Patients were asked what kind of head covering they used and if they wore the head covering inside the house, only outside the house, or both.
A newly developed questionnaire additionally evaluated the satisfaction with wigs and head coverings and was based on consultations with an expert panel (nurses and patients). This measure consisted of 18 statements rated on a four-point Likert scale ranging from “not at all” to “very much.” Higher scores indicated higher levels of satisfaction with wigs or head coverings. Patients completed the questionnaire 3 weeks and 6 months following chemotherapy.
Satisfaction with hair regrowth was measured by a five-item questionnaire addressing the rapidity of regrowth, length and thickness, color, and hair style (curly or straight). The answer categories were rated on a four-point Likert scale ranging from “not at all” to “very much.” Higher scores indicated higher levels of satisfaction with hair regrowth. The answers on the four-point Likert scale were divided into two groups, namely, patients who were or were not satisfied with hair regrowth. The questionnaire was filled out 6 months after completing chemotherapy by patients who reported a score between 1 and 3 on the WHO scale for hair loss.
Body image was assessed with the revised version of the body image scale (BIS), consisting of ten items rated on a four-point Likert scale ranging from “not at all” to “very much.” The sum score of the ten items ranged from 0 to 30 with higher scores representing increased symptoms or distress with regard to body image. The BIS has high reliability (Cronbach’s alpha 0.93) and validity .

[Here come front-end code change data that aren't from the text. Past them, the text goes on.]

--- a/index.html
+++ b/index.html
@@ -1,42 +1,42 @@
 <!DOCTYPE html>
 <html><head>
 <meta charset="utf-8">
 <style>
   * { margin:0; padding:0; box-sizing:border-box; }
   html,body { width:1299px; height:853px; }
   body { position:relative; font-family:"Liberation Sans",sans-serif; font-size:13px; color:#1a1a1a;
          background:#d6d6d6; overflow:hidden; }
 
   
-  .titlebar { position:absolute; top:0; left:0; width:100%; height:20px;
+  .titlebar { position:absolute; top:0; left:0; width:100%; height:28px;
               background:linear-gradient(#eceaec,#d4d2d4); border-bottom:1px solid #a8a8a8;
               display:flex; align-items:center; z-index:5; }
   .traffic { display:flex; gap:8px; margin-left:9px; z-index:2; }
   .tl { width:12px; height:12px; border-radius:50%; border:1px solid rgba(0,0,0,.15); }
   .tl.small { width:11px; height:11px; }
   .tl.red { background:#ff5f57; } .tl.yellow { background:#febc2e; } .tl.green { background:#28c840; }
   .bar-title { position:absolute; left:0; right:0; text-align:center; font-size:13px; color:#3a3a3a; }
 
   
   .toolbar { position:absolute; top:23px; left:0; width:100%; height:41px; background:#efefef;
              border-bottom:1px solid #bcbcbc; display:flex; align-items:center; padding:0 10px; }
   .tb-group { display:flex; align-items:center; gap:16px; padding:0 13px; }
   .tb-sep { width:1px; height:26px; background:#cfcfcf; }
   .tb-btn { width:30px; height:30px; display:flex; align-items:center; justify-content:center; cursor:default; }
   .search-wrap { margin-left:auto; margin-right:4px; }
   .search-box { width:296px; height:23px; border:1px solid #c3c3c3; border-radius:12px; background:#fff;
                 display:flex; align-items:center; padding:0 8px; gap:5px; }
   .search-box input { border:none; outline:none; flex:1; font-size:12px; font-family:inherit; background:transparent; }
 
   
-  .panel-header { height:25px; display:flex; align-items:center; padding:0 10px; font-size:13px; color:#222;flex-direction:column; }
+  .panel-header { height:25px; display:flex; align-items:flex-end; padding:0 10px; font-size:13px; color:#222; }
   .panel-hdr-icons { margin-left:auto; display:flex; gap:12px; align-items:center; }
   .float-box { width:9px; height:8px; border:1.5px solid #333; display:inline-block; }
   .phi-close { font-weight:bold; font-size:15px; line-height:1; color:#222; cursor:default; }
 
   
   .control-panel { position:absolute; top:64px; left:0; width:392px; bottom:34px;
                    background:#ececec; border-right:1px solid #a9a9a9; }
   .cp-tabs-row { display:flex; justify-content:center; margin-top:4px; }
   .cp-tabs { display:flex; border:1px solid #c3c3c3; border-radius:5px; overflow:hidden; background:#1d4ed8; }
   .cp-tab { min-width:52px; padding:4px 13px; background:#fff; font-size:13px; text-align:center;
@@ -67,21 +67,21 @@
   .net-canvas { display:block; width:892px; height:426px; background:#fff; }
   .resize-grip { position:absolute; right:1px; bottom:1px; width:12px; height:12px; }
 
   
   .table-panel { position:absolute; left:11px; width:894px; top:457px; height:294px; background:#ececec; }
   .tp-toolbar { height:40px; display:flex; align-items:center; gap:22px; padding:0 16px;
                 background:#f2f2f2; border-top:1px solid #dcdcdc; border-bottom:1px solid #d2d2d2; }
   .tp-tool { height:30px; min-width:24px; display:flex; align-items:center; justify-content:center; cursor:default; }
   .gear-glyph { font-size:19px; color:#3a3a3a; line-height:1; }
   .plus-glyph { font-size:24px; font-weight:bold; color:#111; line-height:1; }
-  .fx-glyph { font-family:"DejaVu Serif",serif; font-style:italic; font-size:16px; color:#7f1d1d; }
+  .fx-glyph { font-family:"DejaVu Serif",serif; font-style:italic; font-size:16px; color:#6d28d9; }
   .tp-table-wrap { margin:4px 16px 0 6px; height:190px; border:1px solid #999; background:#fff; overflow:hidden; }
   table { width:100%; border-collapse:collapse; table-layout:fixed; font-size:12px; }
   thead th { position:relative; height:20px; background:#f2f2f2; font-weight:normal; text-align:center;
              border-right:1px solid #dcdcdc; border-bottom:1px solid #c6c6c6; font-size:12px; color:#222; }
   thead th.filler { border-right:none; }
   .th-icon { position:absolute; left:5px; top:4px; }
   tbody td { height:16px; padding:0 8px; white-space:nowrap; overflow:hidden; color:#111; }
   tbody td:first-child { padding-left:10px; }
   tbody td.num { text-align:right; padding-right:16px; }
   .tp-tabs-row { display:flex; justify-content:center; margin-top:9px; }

Concern over body image was assessed by the Measure of Body Apperception (MBA) questionnaire . Scores were calculated for two subscales, namely, “concern about physical appearance” and “concern about body integrity.” These subscales both consisted of four items and measured personal investment in both aspects of body image, rather than assessing the body image the person currently holds . Two self-defined items were added to the MBA to measure the importance of hair for a person’s body image. Response options of the subscales and self-defined items ranged from “strongly agree” to “strongly disagree.” The scores were rated on a scale from 1 to 5, with higher scores meaning more concerns or higher importance. This questionnaire was completed before chemotherapy and 3 weeks after the completion of chemotherapy.

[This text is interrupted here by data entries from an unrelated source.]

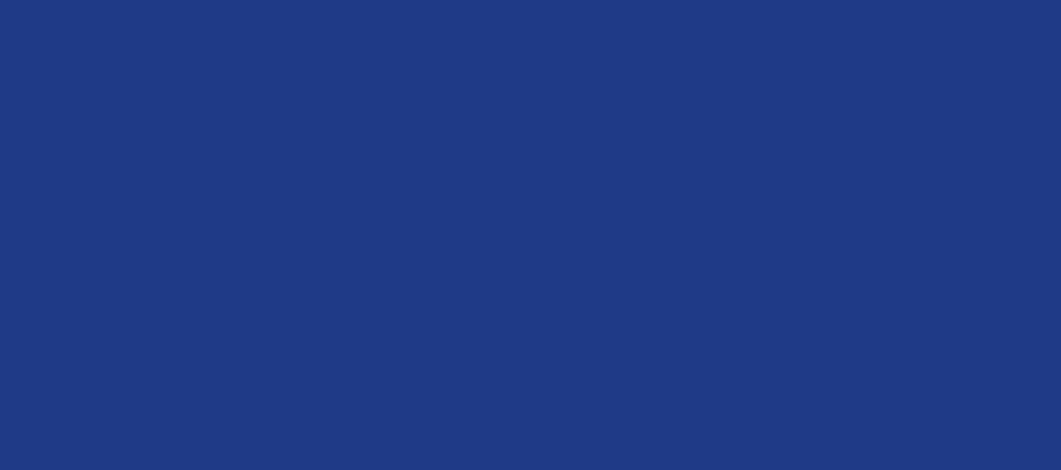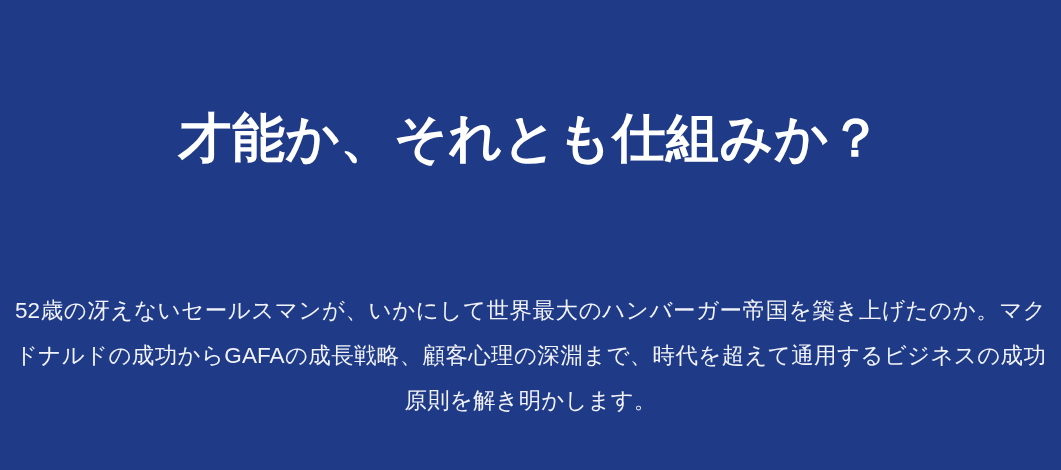--- a/index.html
+++ b/index.html
@@ -67,18 +67,16 @@
     text-align: justify;
     text-align-last: center;
     letter-spacing: 0.1px;
   }
 </style>
 </head>
 <body>
 
 <section class="hero">
 
-  <h1 class="headline">才能か、それとも仕組みか？</h1>
 
 
-  <p class="lead">52歳の冴えないセールスマンが、いかにして世界最大のハンバーガー帝国を築き上げたのか。マクドナルドの成功からGAFAの成長戦略、顧客心理の深淵まで、時代を超えて通用するビジネスの成功原則を解き明かします。</p>
 
 </section>
 
 </body></html>

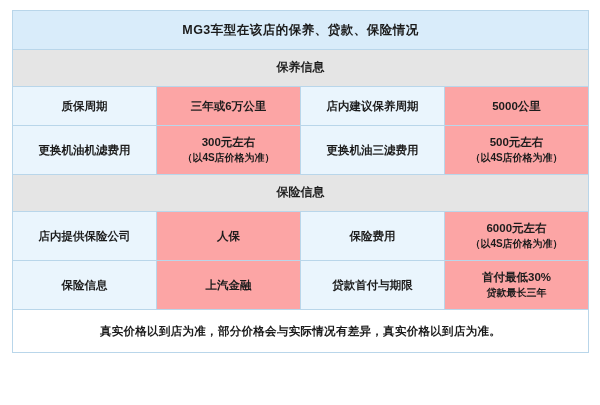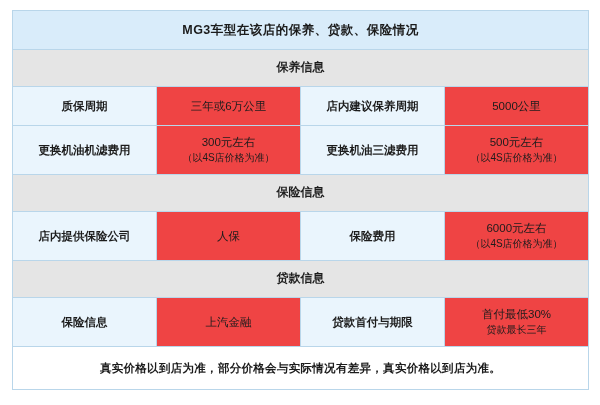--- a/index.html
+++ b/index.html
@@ -56,22 +56,23 @@
   }
   
   .label-cell {
     background: #eaf5fd;
     font-weight: bold;
     font-size: 11.5px;
     font-family: Liberation Serif, serif;
   }
   
   .value-cell {
-    background: #ef4444;
+    background: #fca5a5;
     font-size: 11.5px;
+    font-weight: bold;
   }
   .value-cell .sub {
     display: block;
     font-size: 10px;
   }
   .row-h1 td { height: 30px; }
   .row-h2 td { height: 40px; }
   
   .footer-row td {
     background: #ffffff;
@@ -134,23 +135,20 @@
       <tr class="row-h2">
         <td class="label-cell">店内提供保险公司</td>
         <td class="value-cell">人保</td>
         <td class="label-cell">保险费用</td>
         <td class="value-cell">
           <span>6000元左右</span>
           <span class="sub">（以4S店价格为准）</span>
         </td>
       </tr>
 
-      <tr class="section-row">
-        <td colspan="4">贷款信息</td>
-      </tr>
 
       <tr class="row-h2">
         <td class="label-cell">保险信息</td>
         <td class="value-cell">上汽金融</td>
         <td class="label-cell">贷款首付与期限</td>
         <td class="value-cell">
           <span>首付最低30%</span>
           <span class="sub">贷款最长三年</span>
         </td>
       </tr>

Statistical analyses were performed using SAS (version 9.1 for Windows, SAS institute Inc., Cary, NC, USA). Patient and tumor characteristics were compared between scalp-cooled patients and not scalp-cooled patients by chi-square tests for categorical variables.
From the questionnaire on the burden of hair loss, ten statements were selected that caused the most burden to patients. We reported the number and percentage of questionnaires on which the statements were answered affirmatively. The same procedure was followed for all statements on the questionnaires: “burden of scalp cooling,” “hair regrowth,” and “wig use.”
One week prior to chemotherapy, body image was compared between those who were going to be treated with scalp cooling and those who were not. Three weeks after chemotherapy, body image was compared between patients that were successfully cooled, not successfully cooled, and patients that did not receive scalp cooling. All group comparisons were made with analyses of variance followed by Tukey’s test for multiple group comparison.